Get back to me in 2008 when you can upgrade your player's firmware across the internet; share with your friends and download new content for Blu-ray. You can't as these are 2.0 spec and nobody meets that spec.

While you're at it; show me PiP on Blu-ray. Oh wait that isn't shipping yet either. So 18 months + before we get that on Blu-ray.

It remains to be seen whether HD-DVD will deliver on the 51GB disc they mentioned at CES. I remain somewhat skeptical of its arrival.


Given time (my guess is 6 months to a year) there will be no differance between the two formats except for who is supporting whom.


Nothing that iHD can do will not be able to be done under Java-Live and vice-versa.

No one has argued this point. What has been pointed out to you time and time again is that the cost to deliver the interactivity on Blu-ray will remain higher. Apparently you don't consider the studio's costs for production to be important and it most certainly is.


The only real differance is what codec is being used and the bit rate.

Since they're identical the choice to use which codec is an authoring decision; not format based.

Can you really see a difference between MPEG-4/AVC/H.264 between a 12-13 Mb/second VC-1 vs. an 18 Mb/second VC-1? What about for H.264?

If the answer is no; then it's wasted bits.

BD will always be able to use any compression codec the studio wants to use (they already do) and the bit rate can and should always be higher.

Is the picture really better? I haven't seen conclusive evidence that this is the case. I've seen some cases where one codec has flaws and the other has different flaws. Pick your poison there.

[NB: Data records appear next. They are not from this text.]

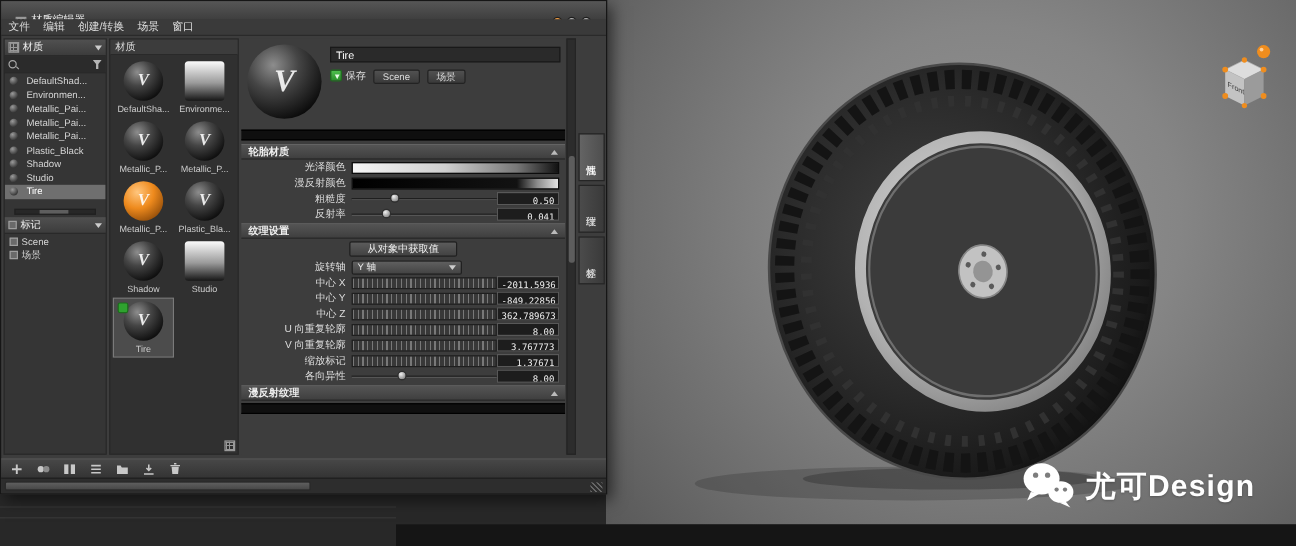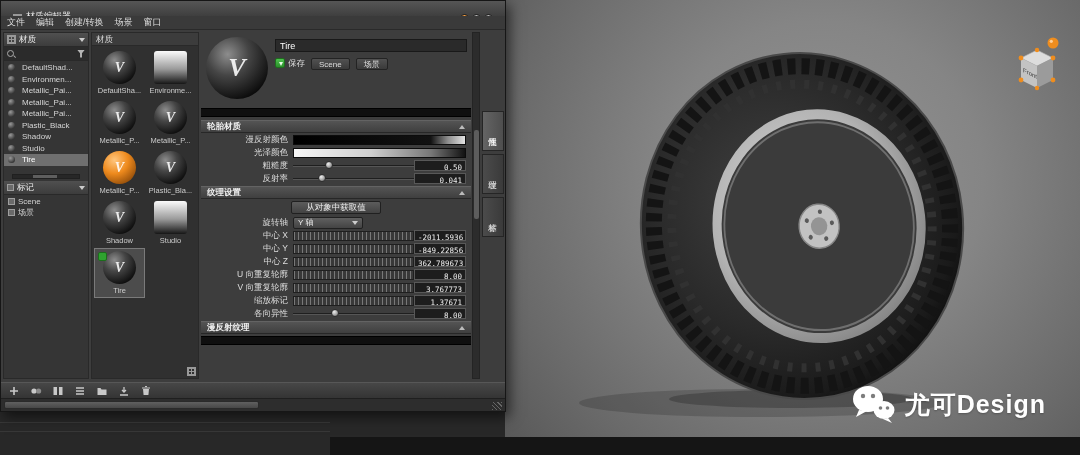--- a/index.html
+++ b/index.html
@@ -397,12 +397,12 @@
       </div>
       <div id="tire-rows">
           <div class="prow">
+            <span class="plabel">光泽颜色</span>
+            <div class="pctl gradient-light"></div>
+          </div>
+          <div class="prow">
             <span class="plabel">漫反射颜色</span>
             <div class="pctl gradient-dark"></div>
-          </div>
-          <div class="prow">
-            <span class="plabel">光泽颜色</span>
-            <div class="pctl gradient-light"></div>
           </div>
           <div class="prow">
             <span class="plabel">粗糙度</span>

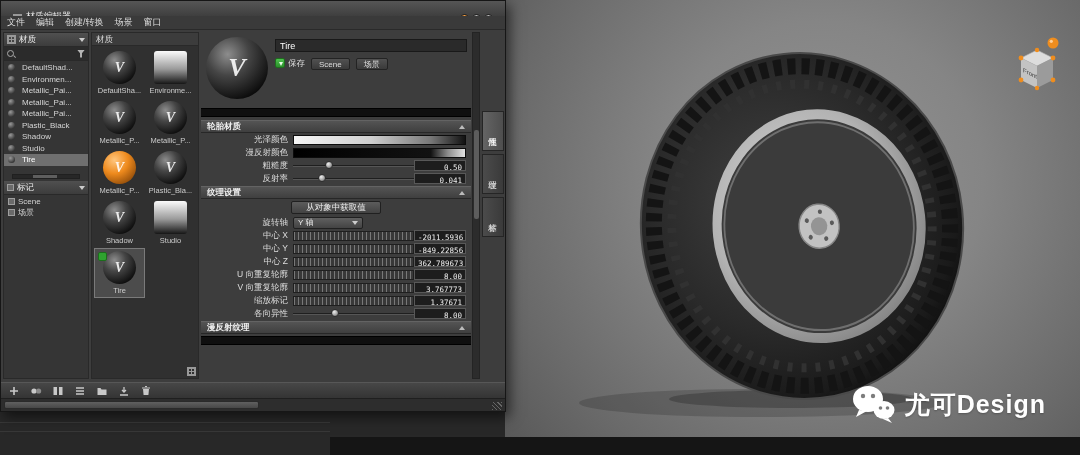--- a/index.html
+++ b/index.html
@@ -112,7 +112,7 @@
   .btn-row{height:17px;display:flex;justify-content:center;align-items:center;flex:0 0 auto}
   .obj-btn{height:13px;background:linear-gradient(#5c5c5c,#424242);border:1px solid #202020;border-radius:2px;
     color:#eee;font-size:8.5px;padding:0 14px;display:inline-flex;align-items:center}
-  .dropdown{width:70px;height:12px;background:linear-gradient(#606060,#434343);border:1px solid #202020;border-radius:2px;
+  .dropdown{width:92px;height:12px;background:linear-gradient(#606060,#434343);border:1px solid #202020;border-radius:2px;
     display:flex;align-items:center;justify-content:space-between;padding:0 4px;color:#eee;font-size:8px}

PQ and Audio Quality will be relatively the same and the cost will be too. At that point the consumer will either vote (by their wallets) one format out or both will go on to live for a few years and never replace DVD. That is pretty much the whole can of beans -- as they say.

That's fine by me.
 
Did not dispute the pricing differance between the hard drive and BD discs. As for what Fox is going to do-- nobody knows that right now -- and talk is speculation. 'Someone said' is exactly what I refer to as distortion as facts. Give us a link to something concrete -- 'Someone' could be your dog (not your's -- this is a referance).

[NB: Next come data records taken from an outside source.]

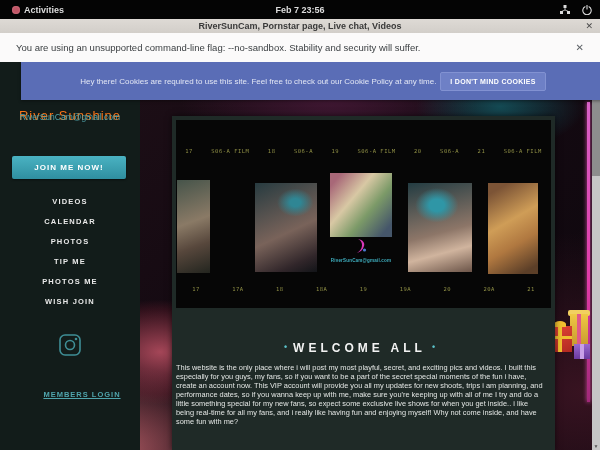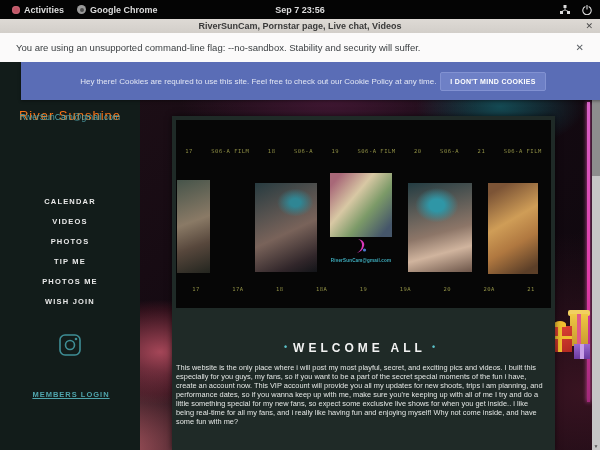--- a/index.html
+++ b/index.html
@@ -127,10 +127,6 @@
         <span class="act-dot"></span>
         <span>Activities</span>
       </div>
-      <div class="gb-item">
-        <span class="chrome-ico"></span>
-        <span>Google Chrome</span>
-      </div>
     </div>
     <div class="gb-clock">
       <span>Sep 7 23:56</span>

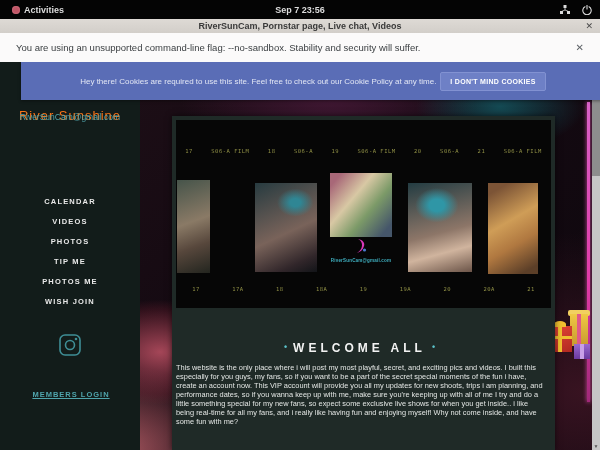--- a/index.html
+++ b/index.html
@@ -129,7 +129,7 @@
       </div>
     </div>
     <div class="gb-clock">
-      <span>Sep 7 23:56</span>
+      <span>Feb 7 23:56</span>
     </div>
     <div class="gb-right">
       <span>

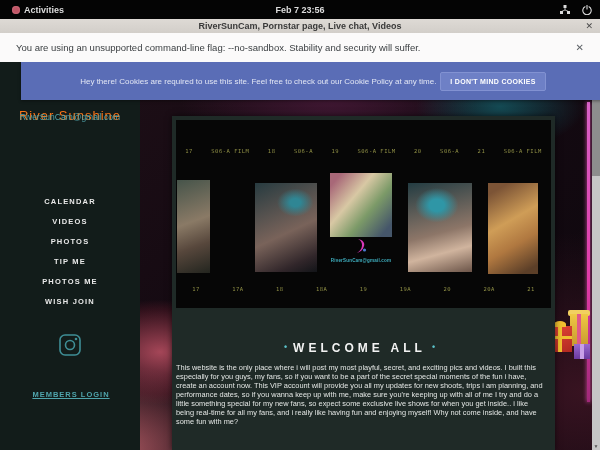--- a/index.html
+++ b/index.html
@@ -231,6 +231,7 @@
     <div class="sidebar">
       <div class="site-name">River Sunshine</div>
       <div class="site-email">RiverSunCam@gmail.com</div>
+      <button class="join-btn">JOIN ME NOW!</button>
       <div class="nav">
         <div class="nav-item">CALENDAR</div>
         <div class="nav-item">VIDEOS</div>

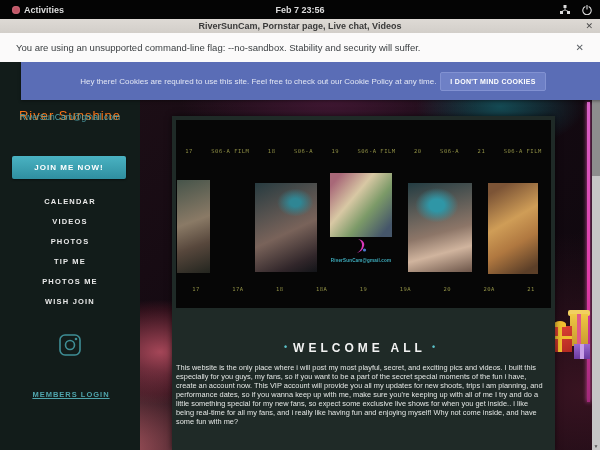--- a/index.html
+++ b/index.html
@@ -233,8 +233,8 @@
       <div class="site-email">RiverSunCam@gmail.com</div>
       <button class="join-btn">JOIN ME NOW!</button>
       <div class="nav">
+        <div class="nav-item">VIDEOS</div>
         <div class="nav-item">CALENDAR</div>
-        <div class="nav-item">VIDEOS</div>
         <div class="nav-item">PHOTOS</div>
         <div class="nav-item">TIP ME</div>
         <div class="nav-item">PHOTOS ME</div>

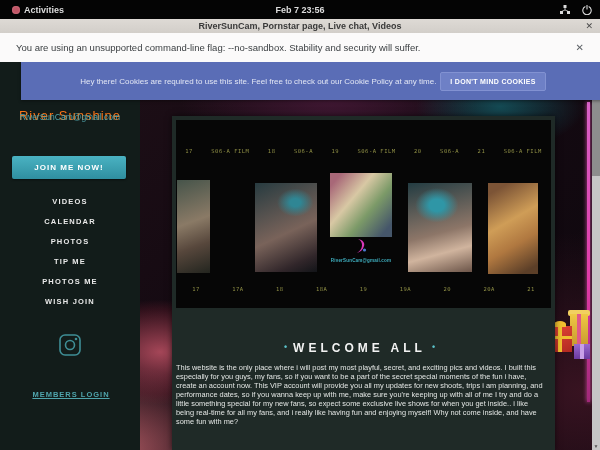--- a/index.html
+++ b/index.html
@@ -85,7 +85,7 @@
   .nav-item{height:20px;line-height:20px;color:#e9e9e9;font-size:7.5px;font-weight:bold;
     letter-spacing:1.2px;cursor:pointer;}
   .cam-wrap{position:absolute;left:0;top:272px;width:140px;display:flex;justify-content:center;cursor:pointer;}
-  .members{position:absolute;left:1px;top:328px;width:140px;font-size:7.5px;font-weight:bold;
+  .members{position:absolute;left:12px;top:328px;width:140px;font-size:7.5px;font-weight:bold;
     letter-spacing:1px;color:#4fa4ac;text-decoration:underline;cursor:pointer;}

It's quite humorous that you pedantically have to point out your's when you can't correctly spell the words "difference" (differance (sic)) and reference (referance (sic)). I would suggest you not give spelling tips.

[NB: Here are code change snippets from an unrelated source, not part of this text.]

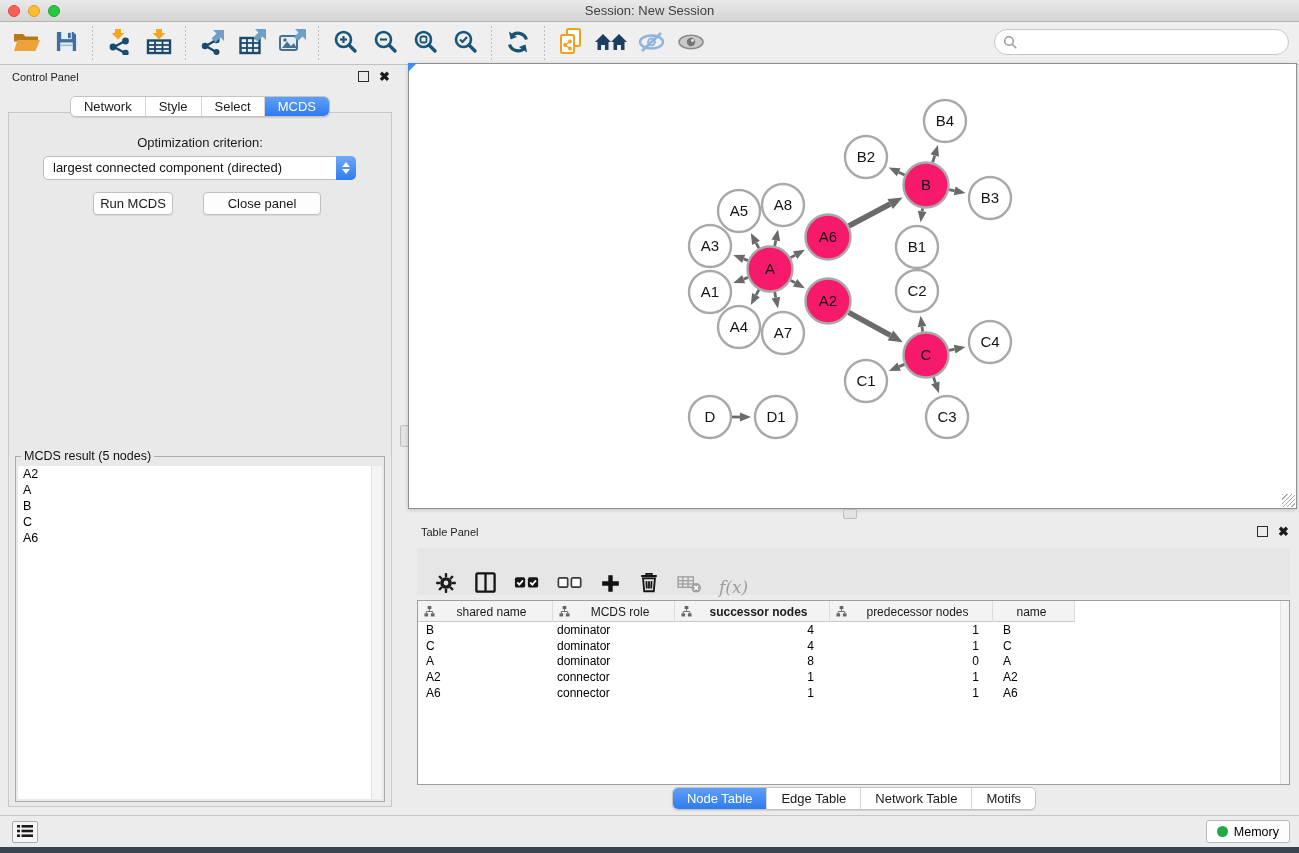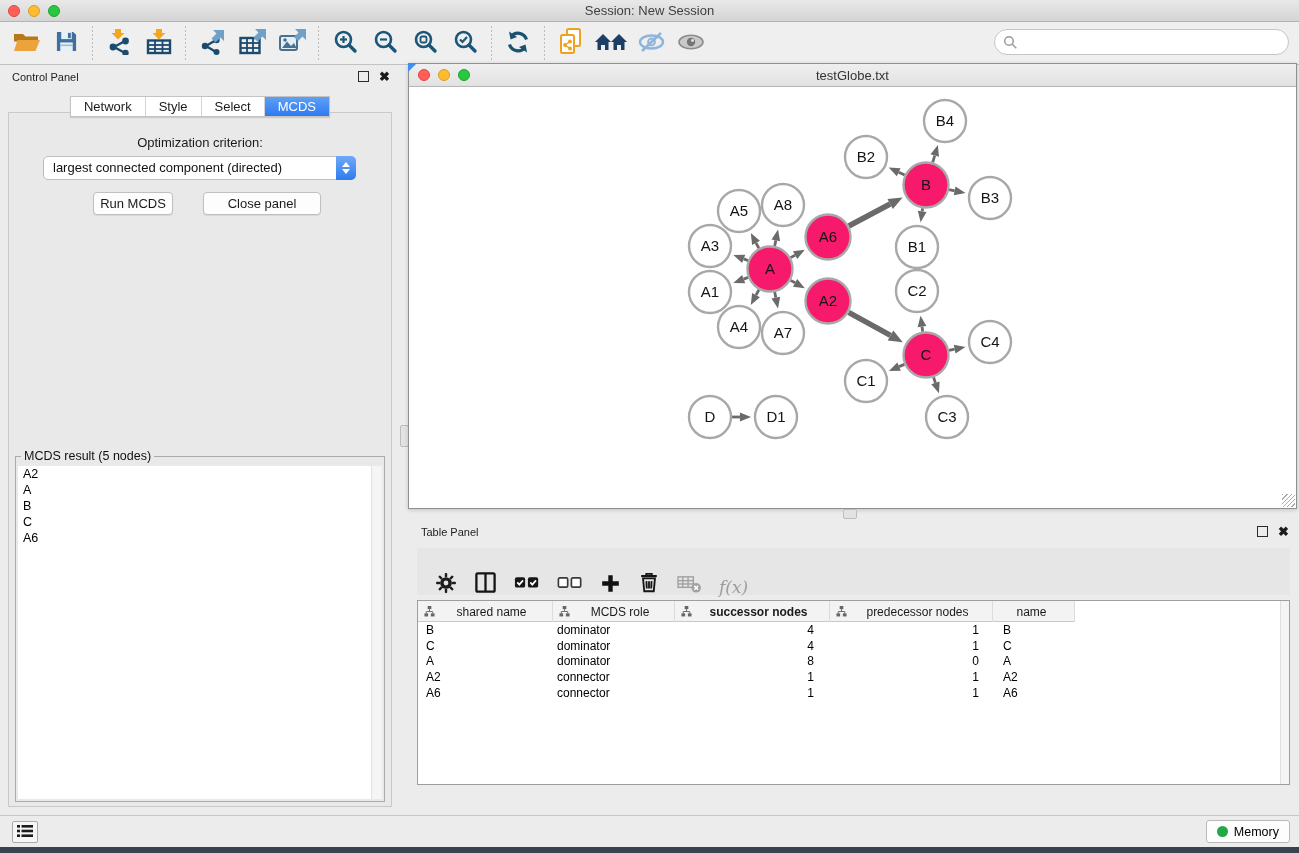--- a/index.html
+++ b/index.html
@@ -356,14 +356,6 @@
 
 <div id="network-frame">
   <div class="corner"></div>
-  <div id="nf-titlebar">
-    <div class="lights">
-      <span class="light red"></span>
-      <span class="light yellow"></span>
-      <span class="light green"></span>
-    </div>
-    <div class="title">testGlobe.txt</div>
-  </div>
   <div id="network-canvas">
     <svg id="graph-svg" width="887" height="421">
         <line x1="349.92263412710037" y1="161.27460578618783" x2="347.0072919444348" y2="155.82009460571675" stroke="#6A6A6A" stroke-width="2.8"></line>

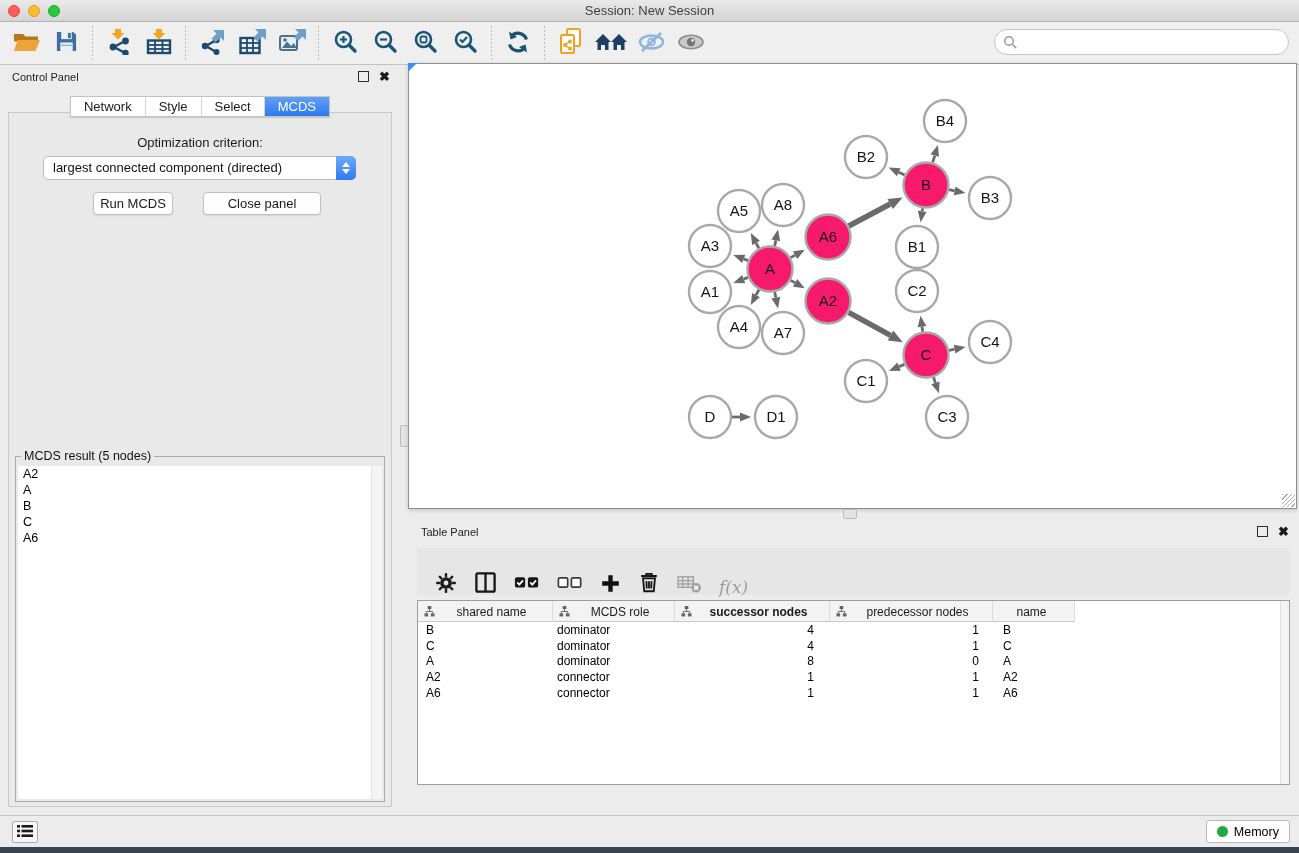--- a/index.html
+++ b/index.html
@@ -37,7 +37,7 @@
   .float-btn { width:11px; height:11px; border:1.5px solid #2b2b2b; background:transparent; display:inline-block; cursor:pointer; }
   .close-btn { font-size:13px; font-weight:bold; color:#1b1b1b; line-height:11px; cursor:pointer; background:none; border:none; }
 
-  .seg { display:inline-flex; background:#fff; border:1px solid #C3C3C3; border-radius:0;
+  .seg { display:inline-flex; background:#fff; border:1px solid #C3C3C3; border-radius:6px;
     overflow:hidden; box-shadow:0 1px 1px rgba(0,0,0,.12); }
   .seg button { border:none; background:#fff; font-family:"Liberation Sans",sans-serif;
     font-size:13px; padding:2px 0; border-right:1px solid #D5D5D5; color:#1a1a1a; cursor:pointer; }

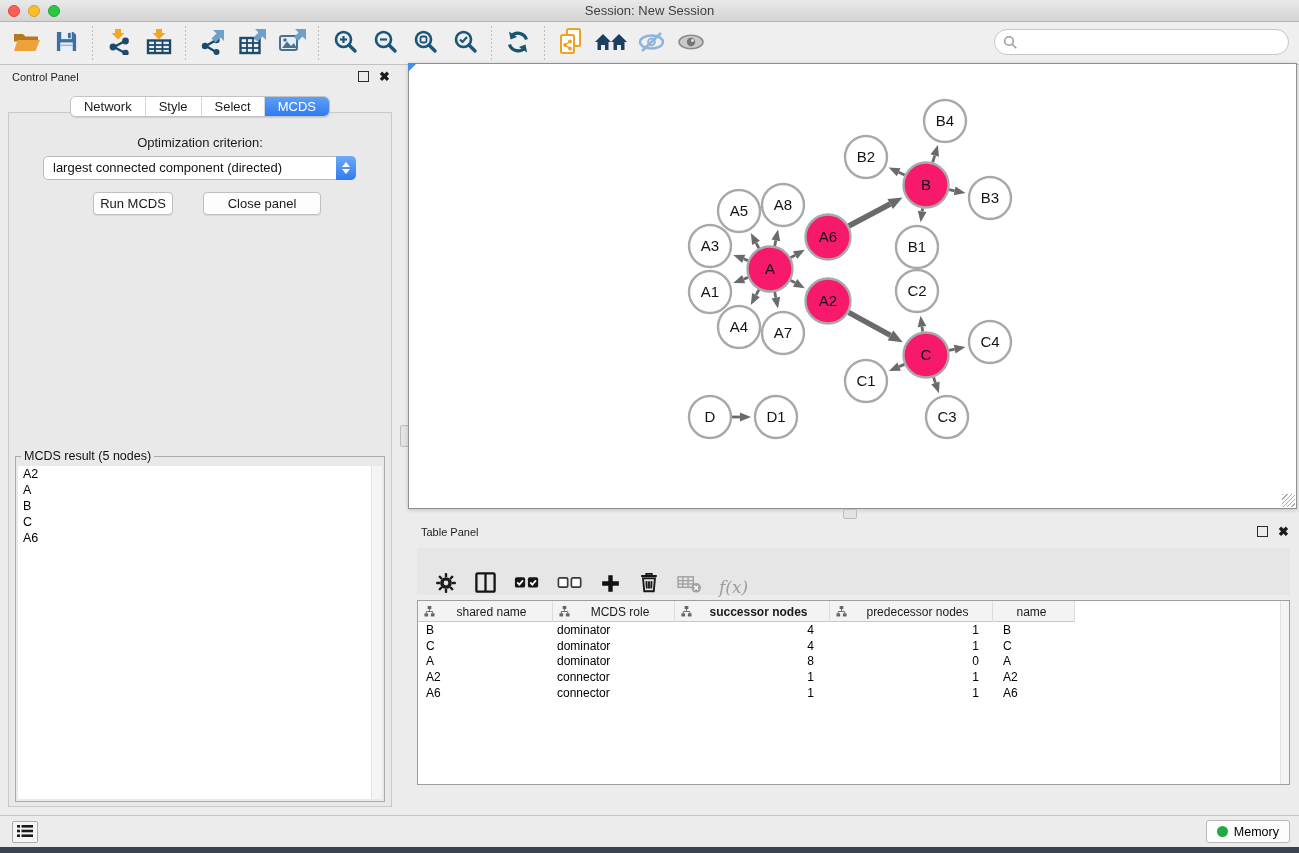--- a/index.html
+++ b/index.html
@@ -666,6 +666,14 @@
     <div id="nt-scroll"></div>
   </div>
 
+  <div id="tp-tabs">
+    <span class="seg" id="tp-seg">
+        <button class="sel">Node Table</button>
+        <button>Edge Table</button>
+        <button>Network Table</button>
+        <button>Motifs</button>
+      </span>
+  </div>
 </div>
 
 <div id="statusbar">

As for the writer of the article he is famous (or infamous -- depends on who you listen to or read) about his support for PCs (over Apple for one) Microsoft and developements and ideology directly relating.

MS is the dominant player in the PC industry. Like it or not that fact is not disputable. I suppose that someone might prefer a PC over Apple makes them silly right?

You do realize that for many of us; computers are tools right? And that for some of us that the tool that best supports the job is a PC running a variant of Windows.

His article could of easily been written by the CEO of M$. BD loses but HD-DVD doesn't win with neither replacing DVD and downloadable HD content eventually being the winner. (This is a short paraphase of the article). My stating he is on M$ payroll is not true (I should not of stated this) but he is definately resides on the block where their ideolgy is currently residing.

He agrees with MS' point of view in some areas. Guess what, so do I.

I prefer to read the weekly sales totals for both formats. Increased BD standalone sales and steady defintion between the two formats in discs sales pretty much does not show that BD is for one -- slowing down nor are they looking like they are the losers right now.

If you're really reading the weekly sales; then you would see that the sales are leveling off and equalizing between 3:2 and 2:1.

Given all these Blu-ray players that were going to bury the HD-DVD side it should be a much steeper victory; but it isn't.

They look like the leader in the first leg of the race. This dog and poney show is not going to be over that quickly. There are more twists and turns to come.

What the hell is a poney (sic) show? I know what a pony is (an infant horse) but I have no clue what a poney is.

You really shouldn't pick on others' spelling when yours is decidedly not a model of correctness.